完成したMADをエンコードし、ニコニコ動画に投稿して数時間。前回とは明らかに再生数の伸びが違う。コメントにも興奮と賞賛が感じられる、実に落ち着いた丁寧な批評のコメントも、興奮と感激を感じさせる大文字のコメントも、どちらも等しく嬉しかった。拍手を浴びているかのようなおもはゆい感情。

 

このまま順調に伸びていけば週刊ランキング入りも狙えそうだったが、僕はその動画の行く末をずっと見続けるわけに行かなかった。サトウさんから突然電話がかかってきたのだ。

 

「スーツはお持ちですか?」

 

唐突な切り出し方だなと思いつつ、はいと答える。

 

「あれが完成いたしました。
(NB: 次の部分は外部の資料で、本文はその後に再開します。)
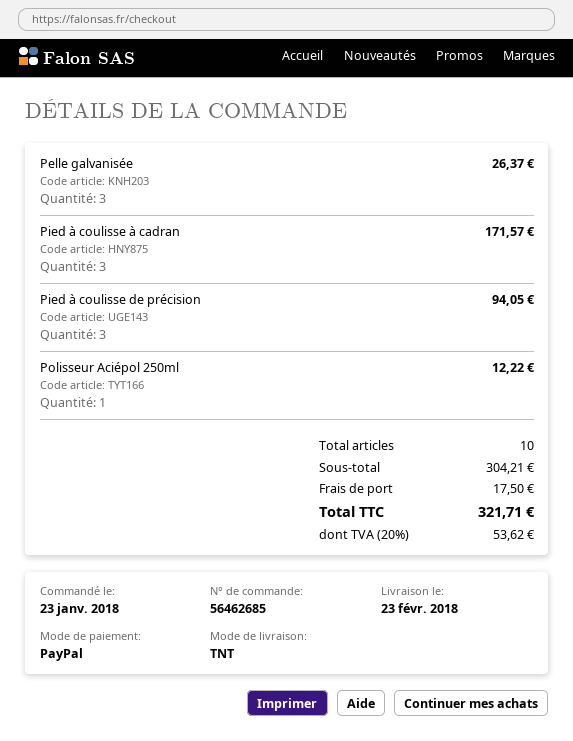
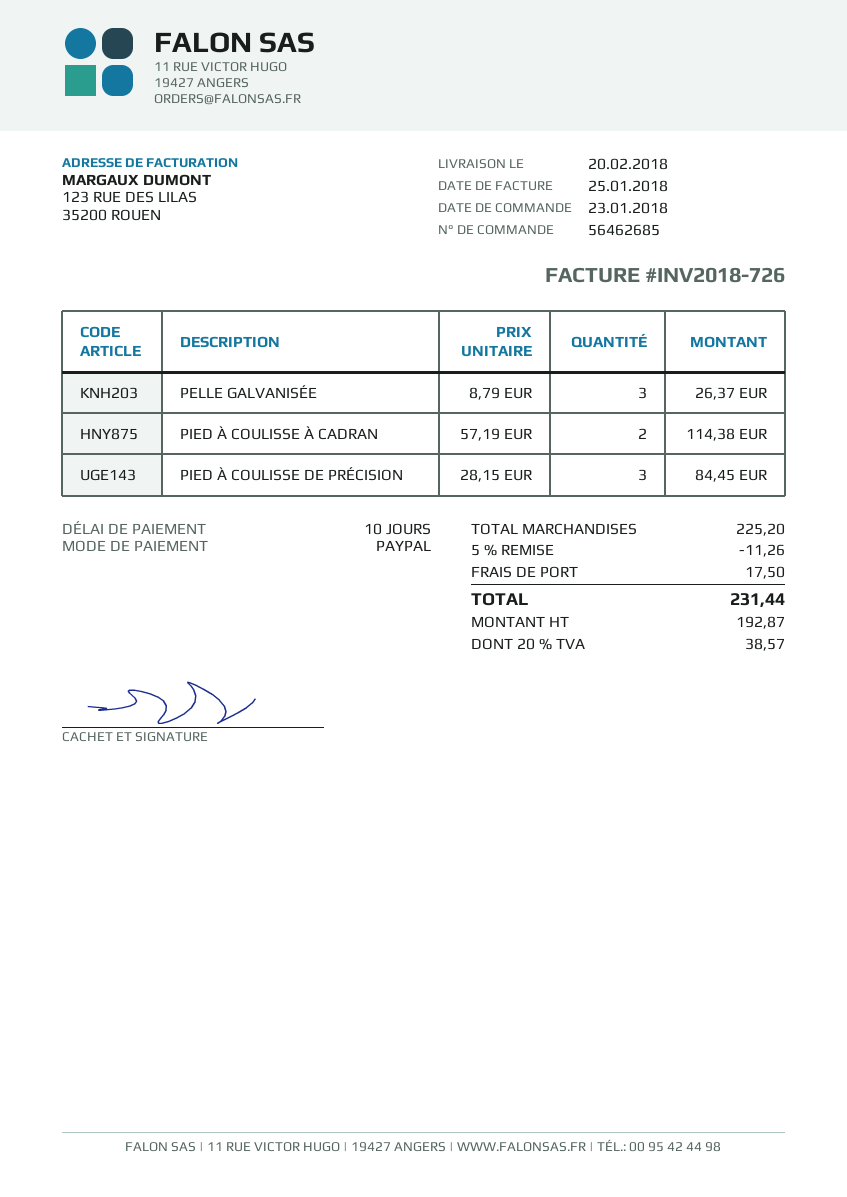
delivery date: 2018-02-23 -> 2018-02-20
Pied à coulisse à cadran: 3 for 171.57 -> 2 for 114.38
Pied à coulisse de précision: 3 for 94.05 -> 3 for 84.45
Polisseur Aciépol 250ml: 1 for 12.22 -> none
subtotal: 304.21 -> 225.20
discount: none -> 5% = 11.26
tax: 20% = 53.62 -> 20% = 38.57
total: 321.71 -> 231.44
つきましてはちょっとしたパーティーを開いてお披露目を致しますので、お嬢様が貴方にもお友達として、参加いただきたいとのことです。正装の上お越しになってください」

 

サトウさんはお友達として、の部分を物凄く強調した。

完成したというと「MAMI」とかいうコンピュータのことだろうか。

 

「いいんですか? 以前は二度と会うなとまで言ってたのに」

「お嬢様のご希望ですので。それにお嬢様を何度か助けていただいたのは事実ですし、私もそこまで報恩を知らぬ人間ではありません」

「そうですか……分かりました、じゃあ行きます」

「『本日』朝10時に迎えにあがります」

 

電話を終えて時計を見る。実にあと8時間しかない。というか深夜の2時に電話かけてくるってどうなんだろう、大人として。

僕は伊織のことを思い出していた。直接会うのは一ヶ月ぶりほどにもなろうか。気の強そうな目線と、腰をそらして堂々と立つその姿。ひときわ目立つ大きな額、棘がありながらも人をひきつけてやまない甲高い声。

 

僕はXbox360を起動させ、伊織をプロデュースしていたセーブデータを読み込む。そして明け方までプレイして、座った姿勢のまま僅かにまどろむ。